# Is the inversion function $\iota:GL_{n}($R$)\rightarrow GL_{n}($R$)$ defined by $\iota(A):=A^{-1}$ continuous?

I am trying to prove the following statement:

Let $GL_{n}($R$)$ denote the set of invertible $n×n$ matrices over R.

Is the inversion function $\iota:GL_{n}($R$)\rightarrow GL_{n}($R$)$ defined by $\iota(A):=A^{-1}$ continuous?

In the first place, I was trying to use an $\epsilon$-$\delta$ argument, but I could not come up with "nice norms" to work with, or a direct relationship between the entries of one matrix and the one of its inverse.

So I decided to change strategy: I previously showed that matrix multiplication function $m:GL_{n}($R$)×GL_{n}($R$)\rightarrow GL_{n}($R$)$ is continuous and I was wondering if I can somehow use this and the fact that $\iota(A)A=I_n$ in order to finish the exercise.

I also thought that I could prove the statement using the theorem stating that if the preimage under $\iota$ of every open set is open, then $\iota$ is continuous.
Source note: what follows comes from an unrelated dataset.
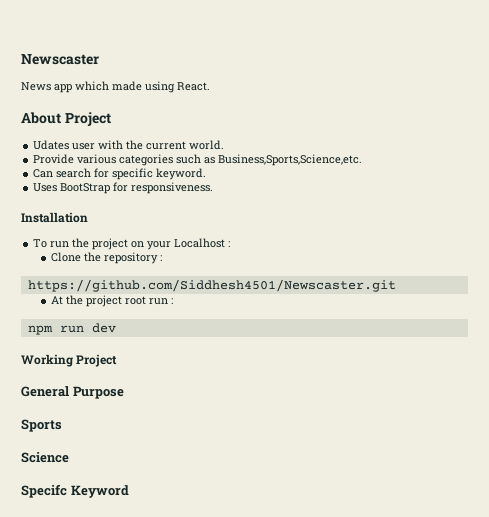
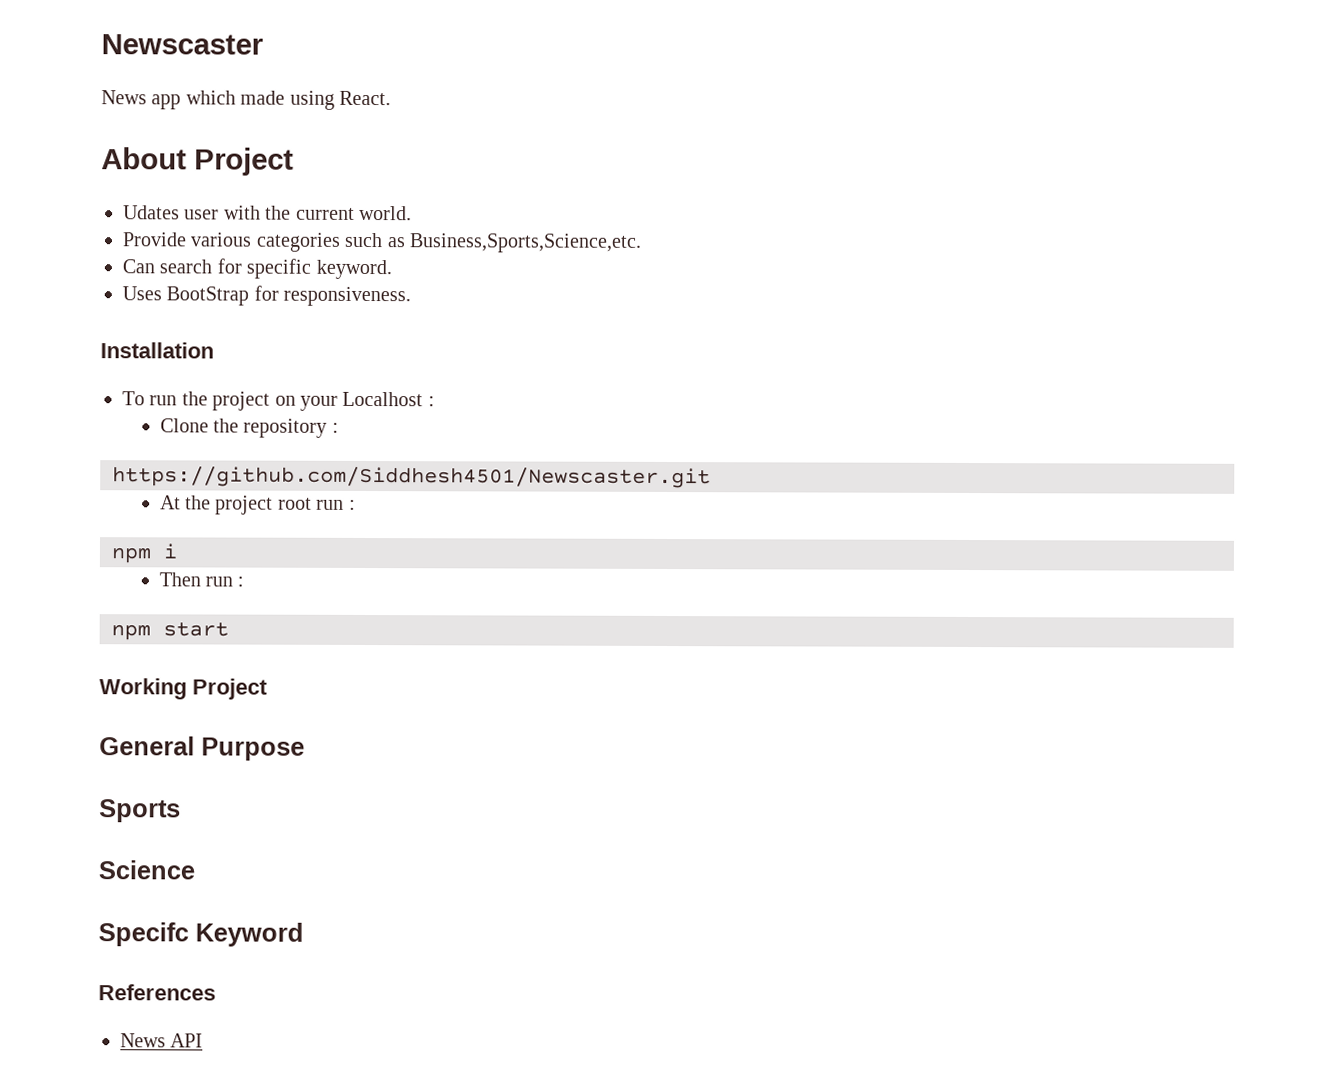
[59,323,116,333] run dev -> [163,543,177,559] [158,572,245,587] [111,622,229,641] i // Then run : // npm start
(129, 491) none -> [98,984,216,1001] [120,1033,204,1048] // References // News API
It seems intuitive that since $\iota$ is a bijection between the same spaces as domain and codomain, then every preimage of a open set $S\subset GL_{n}($R$)$ has the "same number of elements" of $S$ and maybe imply that $\iota^{-1}(S)$ is open as well, but I don't know how to formalize it.

Are the ideas in my strategies correct? Any hint is highly appreciated.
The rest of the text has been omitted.